Action item:
When "从列表中选择代码" occurs in a line of the material, copy that line.
--- --- ---
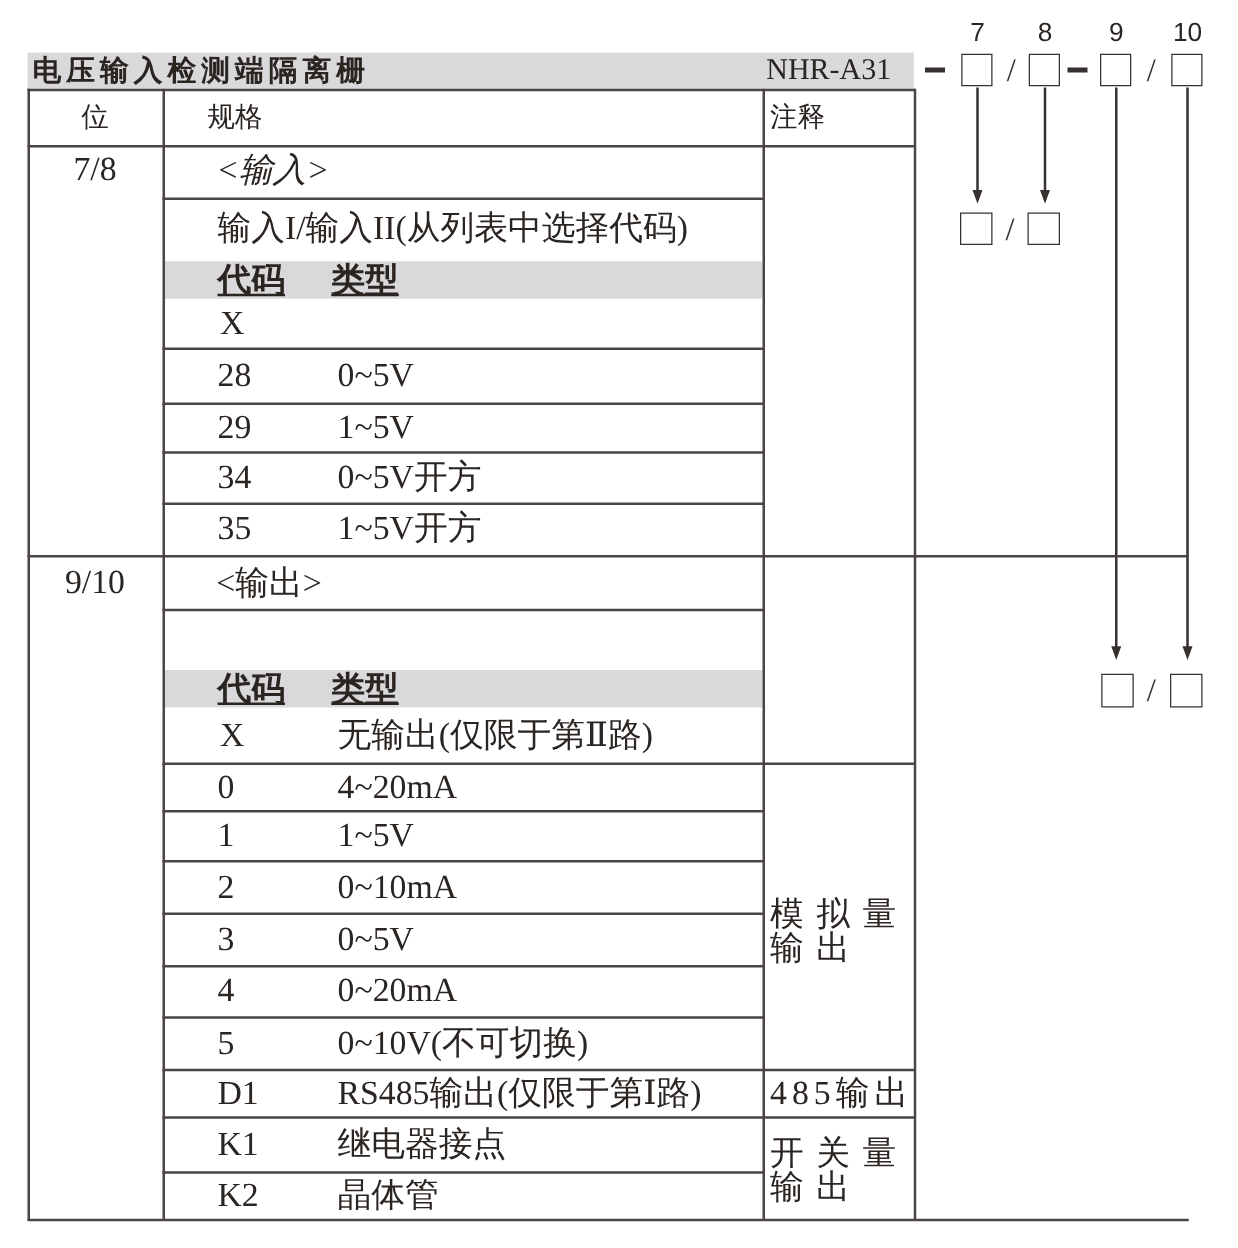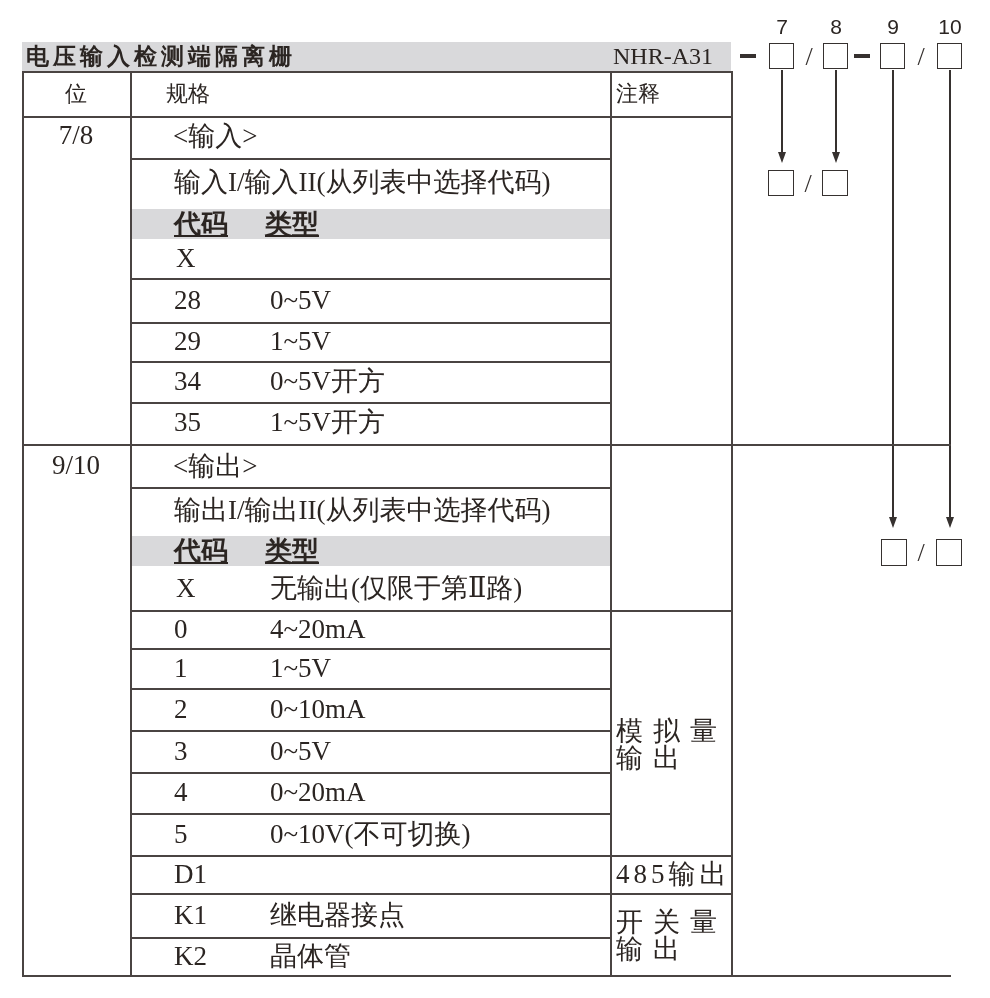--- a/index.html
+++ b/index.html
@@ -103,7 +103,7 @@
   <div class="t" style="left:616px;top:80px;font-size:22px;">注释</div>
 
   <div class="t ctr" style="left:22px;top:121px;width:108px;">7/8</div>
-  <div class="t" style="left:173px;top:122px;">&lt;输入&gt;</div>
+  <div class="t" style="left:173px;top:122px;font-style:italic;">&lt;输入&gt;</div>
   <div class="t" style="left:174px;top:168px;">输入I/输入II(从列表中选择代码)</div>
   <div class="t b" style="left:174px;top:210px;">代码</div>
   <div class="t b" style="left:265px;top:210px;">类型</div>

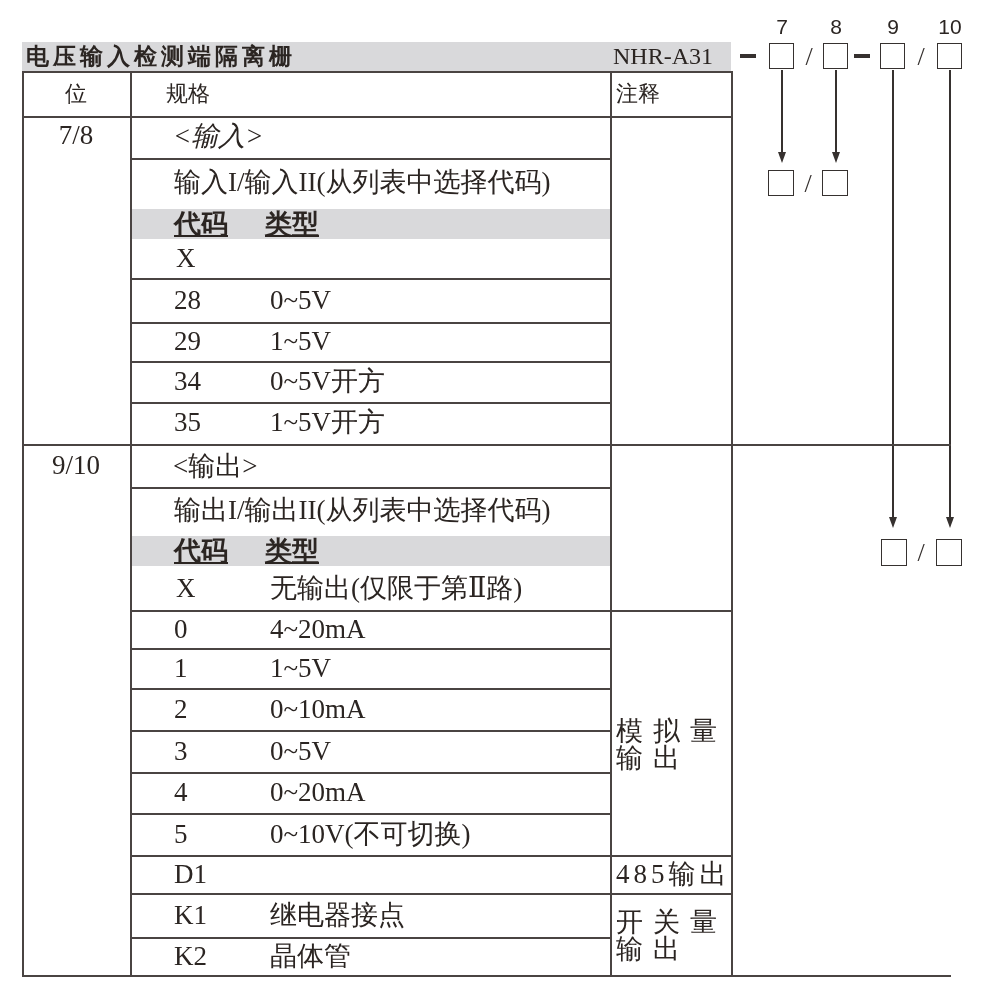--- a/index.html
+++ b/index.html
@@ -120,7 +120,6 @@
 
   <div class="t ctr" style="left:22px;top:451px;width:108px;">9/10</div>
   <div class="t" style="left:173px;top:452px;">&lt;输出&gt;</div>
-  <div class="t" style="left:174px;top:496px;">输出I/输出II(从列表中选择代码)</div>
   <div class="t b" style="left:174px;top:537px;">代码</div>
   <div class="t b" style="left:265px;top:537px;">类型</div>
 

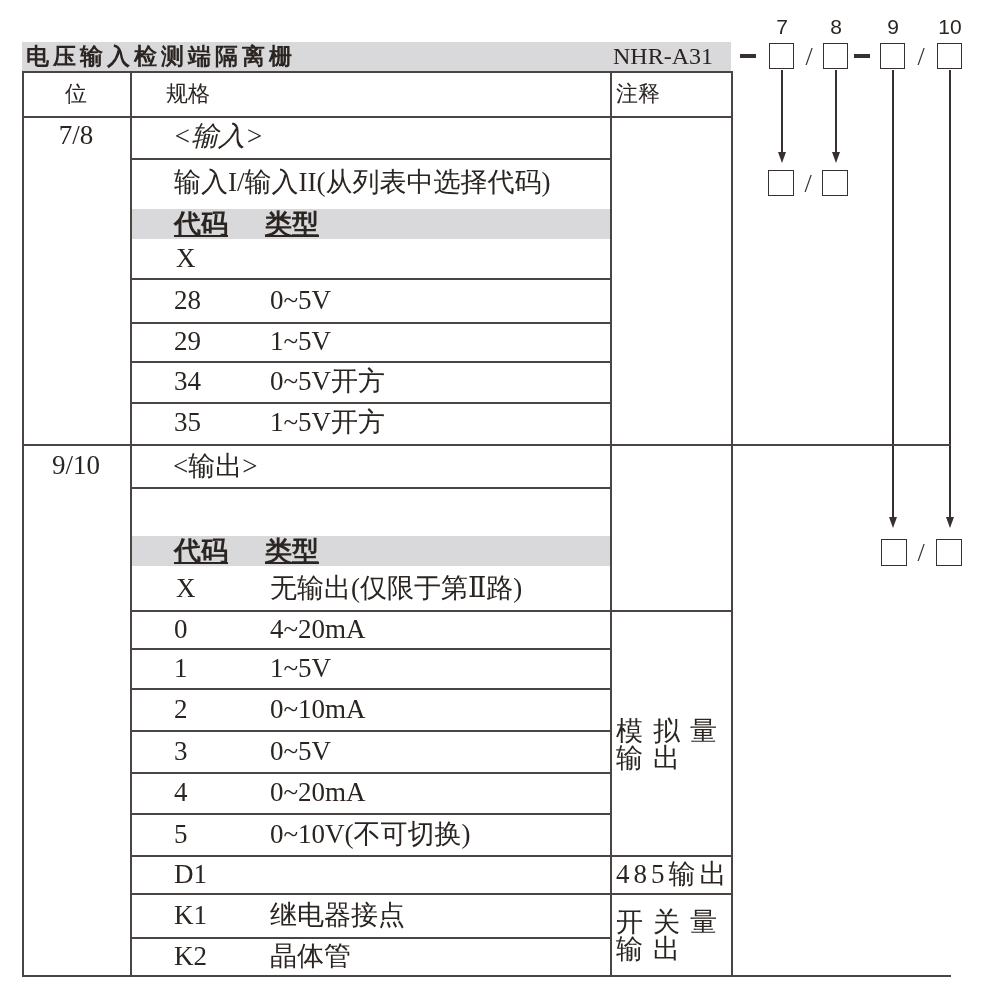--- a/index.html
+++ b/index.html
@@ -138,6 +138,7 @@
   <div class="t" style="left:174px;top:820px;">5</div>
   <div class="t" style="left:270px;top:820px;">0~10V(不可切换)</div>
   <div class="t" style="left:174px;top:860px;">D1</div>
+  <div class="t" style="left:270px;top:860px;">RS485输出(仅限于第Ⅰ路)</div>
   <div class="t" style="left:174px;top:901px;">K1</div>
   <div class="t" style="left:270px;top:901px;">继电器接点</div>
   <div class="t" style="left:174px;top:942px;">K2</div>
--- --- ---
Answer space:
   <div class="t" style="left:174px;top:168px;">输入I/输入II(从列表中选择代码)</div>
-  <div class="t" style="left:174px;top:496px;">输出I/输出II(从列表中选择代码)</div>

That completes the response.